Couples Therapy for OCD! Can you find healing for serious issues like PTSD, Eating Disorders, OCD within a couple dynamic or do you need to seek out therapy individually?
I specialize in OCD, and often I use the couple and/or family system to find a healing path for my clients. Couples therapy is proving to be so useful for clients, as they are already part of a system that they live in every day. When individuals come into my office alone, I still know they are part of a system, and oddly enough that system comes right in and settles in the office with the individual…..their ideas, their impact on the client and the impact the client has on them! Regardless of sitting alone with a person, the many nuances of the system to which they belong (couple, family, friendship) are in the therapy, and present issues that my client will be faced with at home, therefore, they must be faced and managed also in therapy. Excellent therapy does not occur in a vacuum but rather, in an open and inclusive atmosphere that embraces each couple system with hope, and specific therapeutic interventions.
Recently, a partner to one of my dear clients was able to take a powerful role in being a therapeutic healing agent for his partner, it was AMAZING! He looked at his loved one and said “You are not the problem, You are not the mistake, the OCD is the problem, you simply made a mistake” the partner HEARD this and was able to internalize this truth, and internalize her value. Her partner had been practicing reflection skills, and cognitive behavior skills, as well as deepening empathy and compassion. This couple is working to manage OCD and its severe impact on their lives. As couples join forces in managing issues that either one faces, or issues of conflict they face between each other, they build a stronger dynamic for increased fulfillment and joy in the relationship, while also beginning to depend on each other to support the therapeutic process outside of my office.

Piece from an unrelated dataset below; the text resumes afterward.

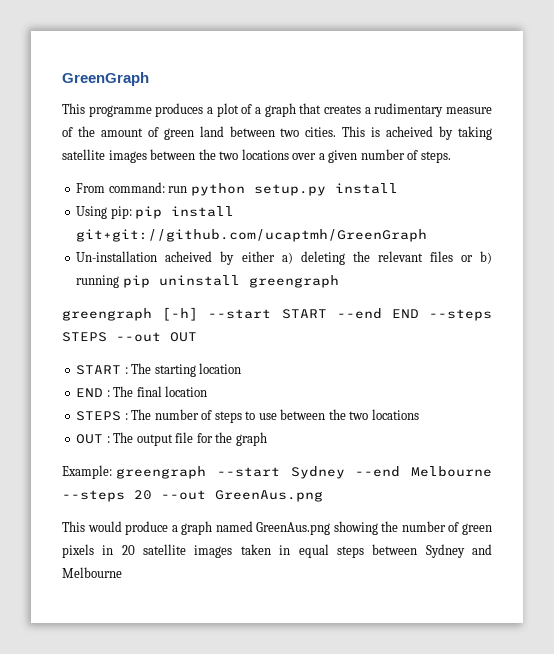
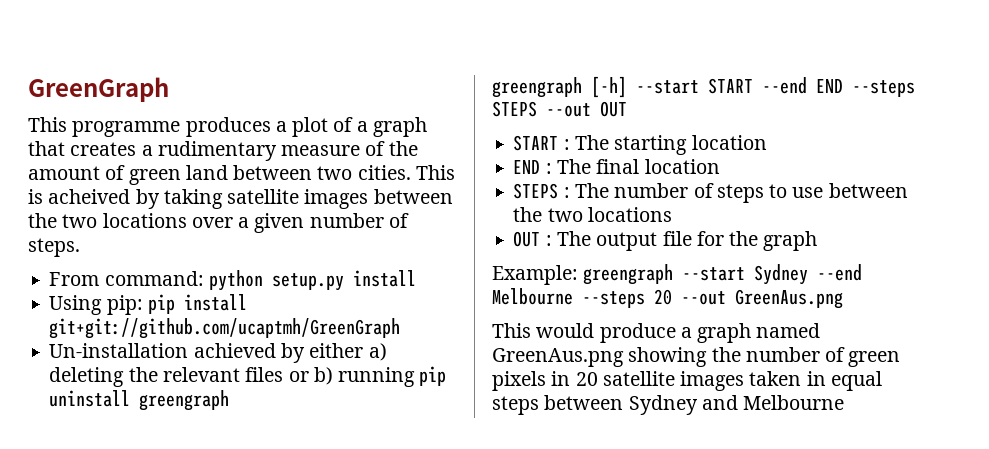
- From command: run python setup.py install
+ From command: python setup.py install
- Un-installation acheived by either a) deleting the relevant files or b) running pip uninstall greengraph
+ Un-installation achieved by either a) deleting the relevant files or b) running pip uninstall greengraph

Increased intimacy is often the result of learning the many reflective listening skills I teach and “practicing” these skills in the office with me more as a coach as the couple embarks on their own adventure. I treasure the moments of working with couples on finding the true emotion under their words, and discovering the negative interaction patterns that hold them in conflict. Listening is one thing, but listening so closely that you are able to repeat the partner’s words as well as capture the emotion, is a powerful skill, and a beautiful contribution to any couple system.
As a therapist my role is to support and point out the patterns, the emotions, look between the lines, watch the body language and help the couple connect current issues with old patterns, likely learned in childhood. As we work together to consider the story of the couple and investigate the various things each partner brings to the couple dynamic, great things occur, and quite quickly people find healing and are able to use their new skills, and new awareness in their homes.
We all come from some type of history, and that history includes a specific type of attachment we had with caregivers growing up, this critical information informs couples therapy, because knowing your own attachment style and your own trauma, then knowing the same details of your partner’s journey, brings great power to finding fulfillment and joy in relationship.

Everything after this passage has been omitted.